Alexa and Google Assistant execs on future trends for AI assistants

Businesses and developers making conversational AI experiences should start with the understanding that you're going to have to use unsupervised learning to scale, said Prem Natarajan, Amazon head of product and VP of Alexa AI and NLP. He spoke with Barak Turovsky, Google AI director of product for the NLU team, at VentureBeat's Transform 2020 AI conference today as part of a conversation about future trends for AI assistants.

Natarajan called unsupervised learning for language models an important trend for AI assistants and an essential part of creating conversational AI that works for everyone. "Don't wait for the unsupervised learning realization to come to you yet again. Start from the understanding that you're going to have to use unsupervised learning at some level of scale," he said.

Unsupervised learning uses raw, unlabeled data to draw inferences from raw, unclassified data.
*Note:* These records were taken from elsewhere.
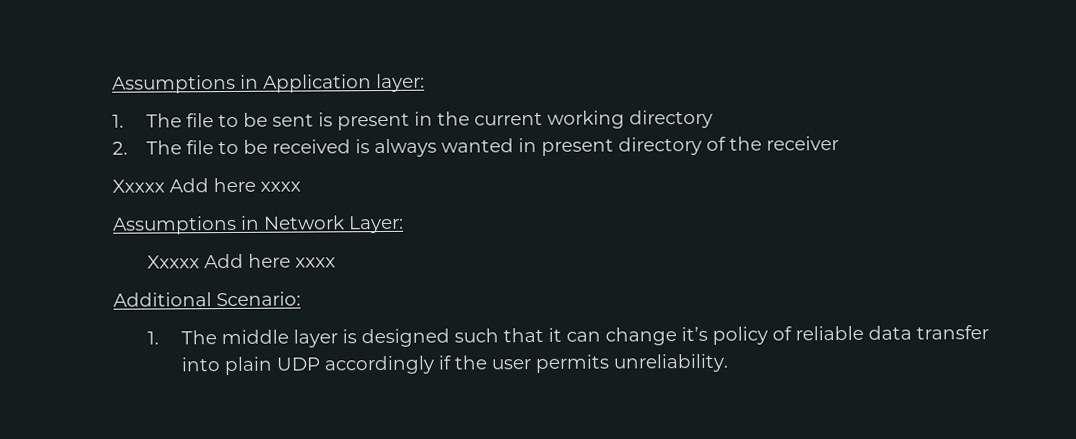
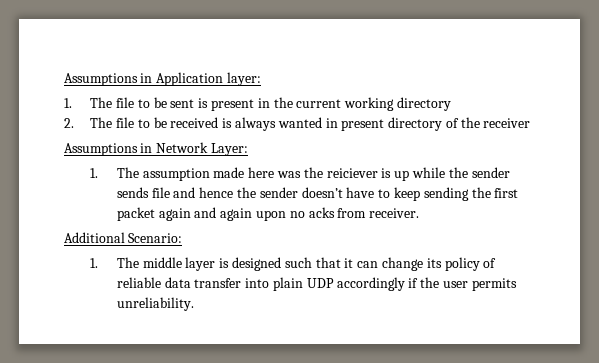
  2. The file to be received is always wanted in present directory of the receiver
- Xxxxx Add here xxxx
  Assumptions in Network Layer:
- Xxxxx Add here xxxx
+ 1. The assumption made here was the reiciever is up while the sender sends file and hence the sender doesn’t have to keep sending the first packet again and again upon no acks from receiver.
- 1. The middle layer is designed such that it can change it’s policy of reliable data transfer into plain UDP accordingly if the user permits unreliability.
+ 1. The middle layer is designed such that it can change its policy of reliable data transfer into plain UDP accordingly if the user permits unreliability.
A complementary trend, Natarajan said, is the development of self-learning systems that can adapt based on signals received from interacting with a person speaking with Alexa.

"It's the old thing, you know: If you fail once, that's OK, but don't make the same failures multiple times. And we're trying to build systems that learn from their past failures," he said. Members of Amazon's machine learning team and conversational AI teams told VentureBeat last fall that self-learning and unsupervised learning could be key to more humanlike interactions with AI assistants.

Another continuing trend is the evolution of trying to weave features into experiences. Last summer, Amazon launched Alexa Conversations in preview, which fuses together Alexa skills into a single cohesive experience using a recurrent neural network to predict dialog paths. For example, the proverbial night out scenario involves skills for buying tickets, making dinner reservations, and making arrangements with a ridesharing app. At the June 2019 launch, Amazon VP of devices David Limp referred to Amazon's work on the feature "the holy grail of voice science." Additional Alexa Conversations news is slated for an Amazon event next week.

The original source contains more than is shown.